Mohammed’s Story — Delivered from Nightmares through Isa — More than Dreams
As a young Fulani boy growing up in Nigeria, Mohammed followed diligently in his father’s footsteps. He learned how to rear cattle (the principal livelihood of most Fulani men) and was devout in his spiritual practices as well. As a teenager, he appealed to his father to let him study the Qur’an at a special school in the town of Bauchi.
After studying three years in Bauchi, Mohammed continued his Islamic studies in several other cities. He learned to read and write Arabic and hoped to study in Saudi Arabia.
At this juncture, Mohammed returned to his village at his father’s request. His father told him it would be better for him to get married before leaving for Saudi Arabia.
While at home, Mohammed had a series of frightening dreams in which mysterious figures in black attacked and tried to kill him. Mohammed always awoke terrified from these dreams, unable to go back to sleep. After several such nightmares, however, a figure in white clothes began to appear in his dreams, delivering Mohammed from harm and taking him safely home.
Hearing about Mohammed’s dreams, his father became concerned and took his son to see a native doctor. The native doctor prescribed certain herbs and enchantments to ward off the evil. But the terrifying dreams continued. Only the heroic figure in shining white clothes brought relief to Mohammed, never failing to come to his rescue in the dreams, guiding him safely home again, and telling him he loved him.
In the final dream, Mohammed found himself under a tree, reading many books. The man in white appeared beside him and asked him what he was reading. At the time, Mohammed didn’t understand what he was reading. The man in white asked Mohammed if he wanted help. Mohammed said yes.
The man in white then took one of the books Mohammed had been reading and said, “This book is from God. It contains the very Word of God.” The book was the Bible, which Mohammed had never read before. The man in white showed him numerous verses, including John 14:6, which says, “I am the way, the truth and the life. No one comes to the Father except through me.” The man in white then told Mohammed that He was the One of whom this verse spoke—that He was Isa (Jesus), the Savior of the world. Jesus asked Mohammed if he wished to accept Him as his Savior. Mohammed agreed. Jesus then disappeared and the dream ended.
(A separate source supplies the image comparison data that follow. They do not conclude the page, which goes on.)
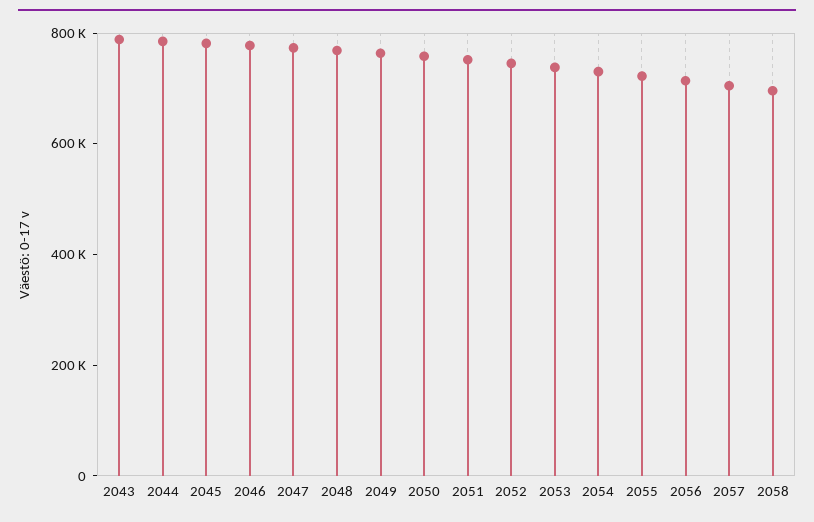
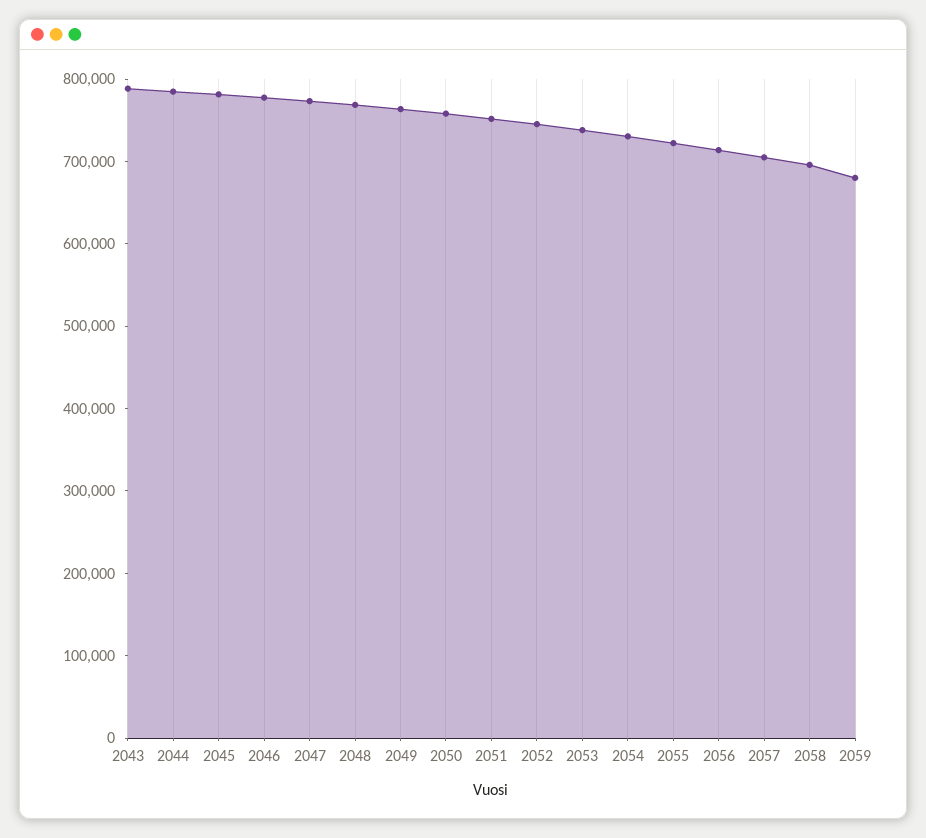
2059: none -> 680000

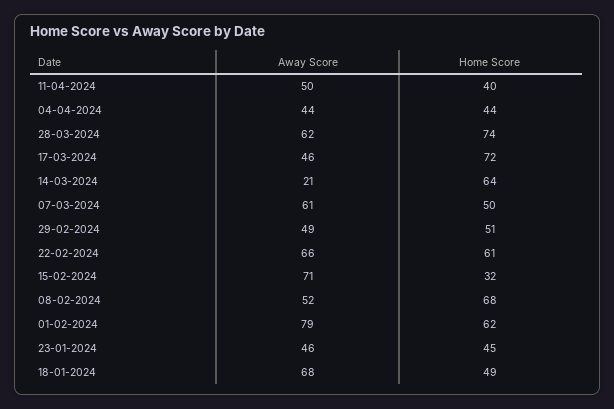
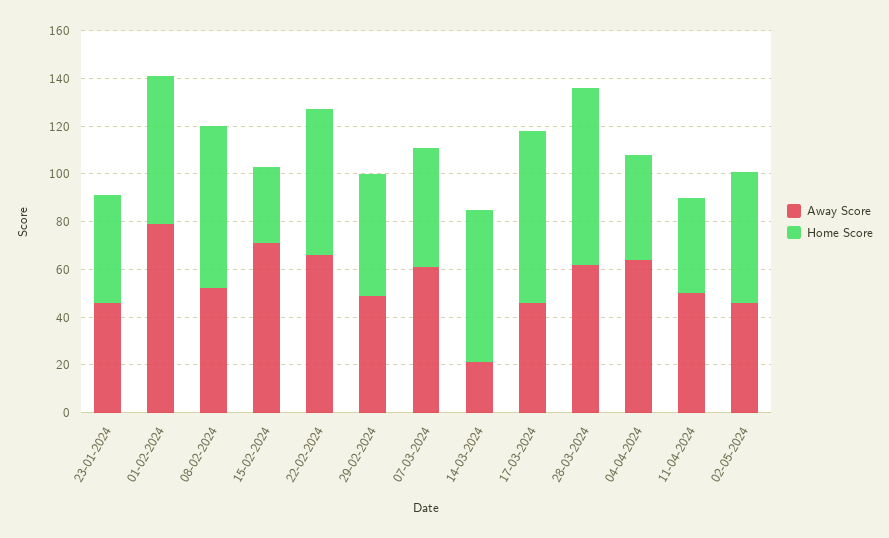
Away Score, 04-04-2024: 44 -> 65
Away Score, 18-01-2024: 68 -> none
Home Score, 18-01-2024: 49 -> none
Away Score, 02-05-2024: none -> 45
Home Score, 02-05-2024: none -> 55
The next day, Mohammed went to meet Jonathan, a Christian in a neighboring village. Mohammed told Jonathan about his dreams, and in particular, about the final dream in which Jesus had appeared to him and read to him from the Bible.
Jonathan spoke to a pastor about Mohammed and arranged for a visit between the two men. Mohammed repeated his dream experiences to the pastor, and the pastor explained to Mohammed more fully the way of salvation. At that point, Mohammed made a full commitment of his life to Jesus.
Eventually, Mohammed’s father learned that his son had become a Christian and ordered him to renounce the Christian faith, or leave the family home. Mohammed addressed his father with great respect, but told him he could never abandon the Lord Jesus Christ.
After several months trying to change Mohammed’s mind, his father ordered men in the village to surround Mohammed so he couldn’t escape, and forced him to drink poison. Mohammed prayed, swallowed the poison and went to bed. The next morning, to his father’s dismay, Mohammed was still alive.
Soon after that, Mohammed’s father banished him from the village. As Mohammed walked into the bush, relatives ambushed him and tried to kill him with poisoned arrows. Mohammed was wounded and would have died, but a man from Jonathan’s village found him and helped him to the nearest road. A passing motorist stopped to take Mohammed to a clinic. He spent a month there, recovering. Later, at his father’s request, Mohammed was arrested and spent time in prison. Eventually, he was released from prison and taken home by the police.
Mohammed’s father began a new tactic to persuade him to leave Christianity. He gave Mohammed cattle and told him he would pay the bride price for three wives if he were to abandon the Christian faith. Mohammed knew he had to make a firm decision.
He thanked his father for his generosity. There was, however, one need his father had not—and could not—meet. Mohammed asked his father if he could give him eternal life. Mohammed’s father, of course, realized he could not, to which Mohammed replied that if his father could not give him eternal life, then he could never leave Jesus Christ.
Mohammed moved to the city of Jos, where he lived on his own for two years and did not communicate with his family. Eventually, he received word that his father had become seriously ill and was in a hospital. Mohammed went to see him.
Mohammed’s father apologized to him for the many things he had done and said against him. Mohammed assured his father he had already forgiven him and led him in a prayer to receive Jesus as his Savior. Three hours later, his father died. Naturally, it was a sad event, but on the other hand, it was cause for rejoicing. Not only had father and son been reconciled, but Mohammed’s father died in peace, knowing that in the world to come he would be with Jesus for all eternity, and—someday—be with his son again in heaven.